My insides are continually churning and I feel sick all the time. I live that life and know how exremely painful that is.  That is what I am dealing with step by step each minute.  It is draining, without a doubt.

My partner is in Sri Lanka having a fantastic time at his brother's wedding.  Remember.. the one I wasn't invited to...   I can't help but wonder what is going on with your relationship.  I have always worried about how he treated you and your reponse to his treatment.  From what you wrote about it, it seemed that he did not value you the way you deserve and that your drive to be connected was stronger than your need to take care of yourself.

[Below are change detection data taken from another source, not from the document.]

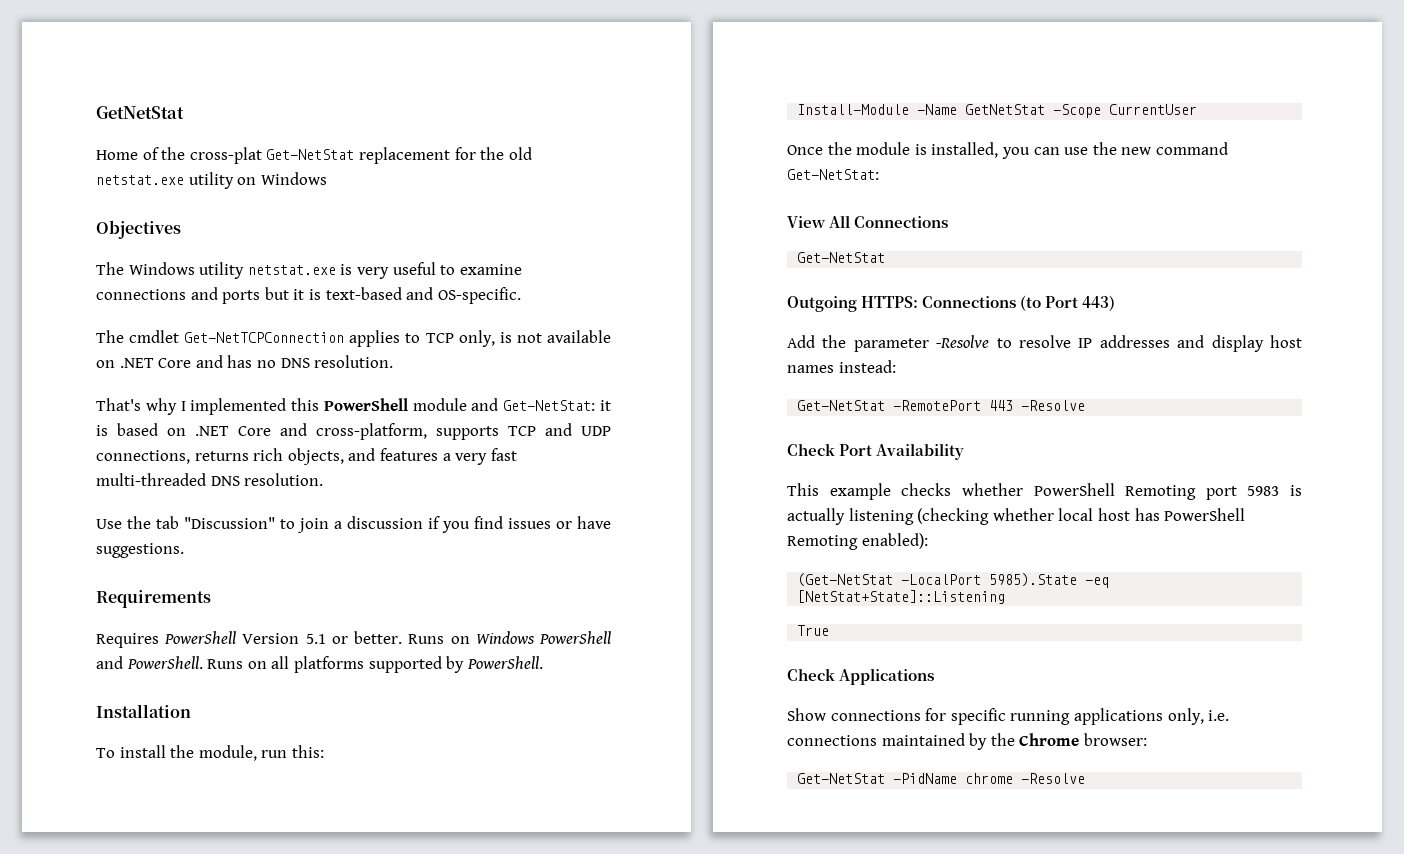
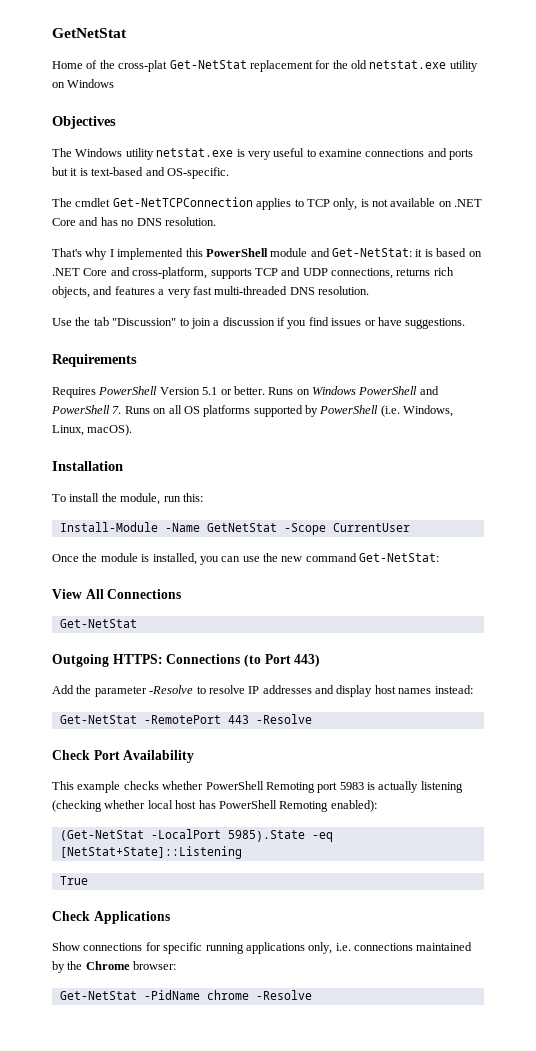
[126,656,203,669] PowerShell. -> [51,405,122,414] PowerShell 7.
(290, 662) none -> [183,406,200,414] OS
[466,656,543,669] PowerShell. -> [319,405,454,417] [52,424,133,436] PowerShell (i.e. Windows, Linux, macOS).

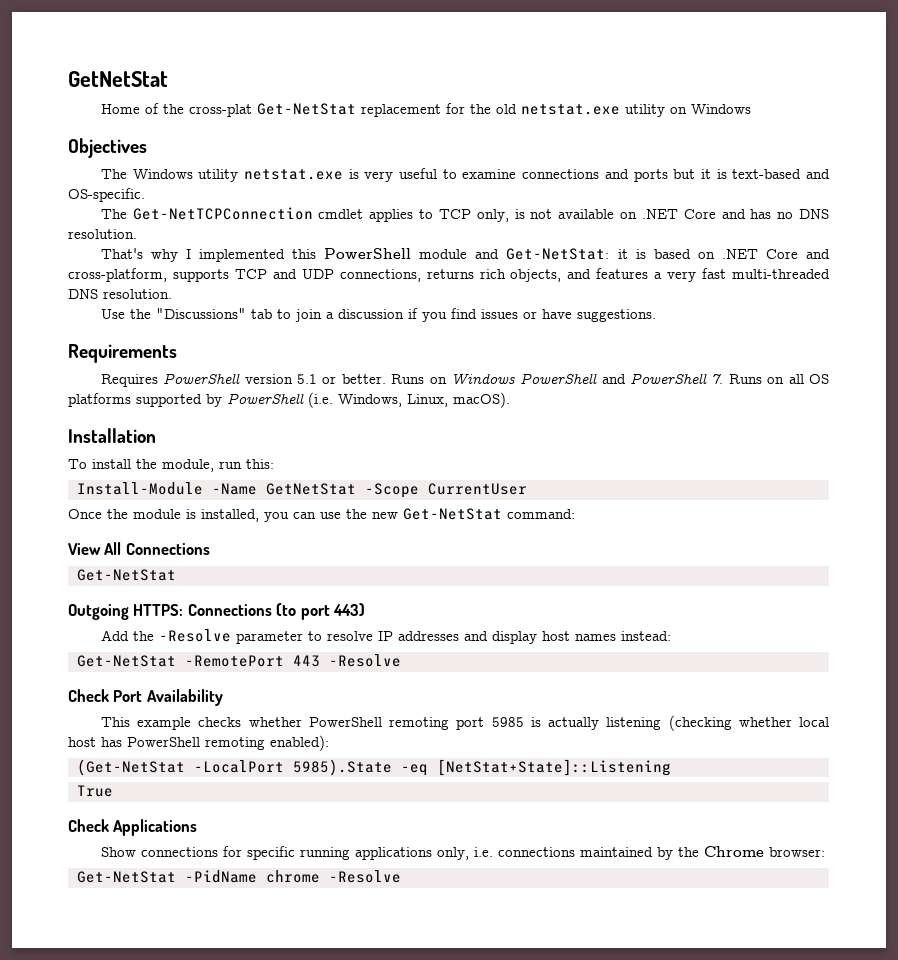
[75,197,253,207] cmdlet Get-NetTCPConnection -> [132,207,364,220] Get-NetTCPConnection cmdlet
[93,317,177,326] tab "Discussion" -> [155,308,272,319] "Discussions" tab
[159,387,200,395] Version -> [244,374,293,384] version
[305,553,440,562] command Get-NetStat: -> [403,508,575,520] Get-NetStat command:
[264,654,291,664] Port -> [300,605,330,620] port
[94,685,194,697] parameter -Resolve -> [158,629,303,644] -Resolve parameter
[265,782,364,793] Remoting port 5983 -> [389,717,524,730] remoting port 5985
[279,801,329,812] Remoting -> [205,737,265,750] remoting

I don't want to be in this world any more.. I understand that place.  I have been there more than once in my life.  It hurts!!!  You don't want to be but you feel like you have to be, like you owe it to your daughter and grandchild.  I'm glad they are keeping you here but it is time for you to recognize and acknowledge that YOU deserve better.  You are so low that you no longer even believe you deserve better but you do.  You seem so low that something is better than nothing but it's not.  I hope you can begin to shift your perspective so that you can see that you deserve and need better and that you can have better. Some part of you definitely knows that - that part of you has made that appointment for plastic surgery.  That part knows you deserve better.  That is the part of you that you can tap into and find more ways that you KNOW you deserve better.

We have these voices that we have internalized.  They are very, very negative.  They were not ours to begin with but we took them in and let them become ours.  Now we must root them out, label them as the lie that they are and replace them with the truth - that we are good people who deserve happiness and love and acceptance. 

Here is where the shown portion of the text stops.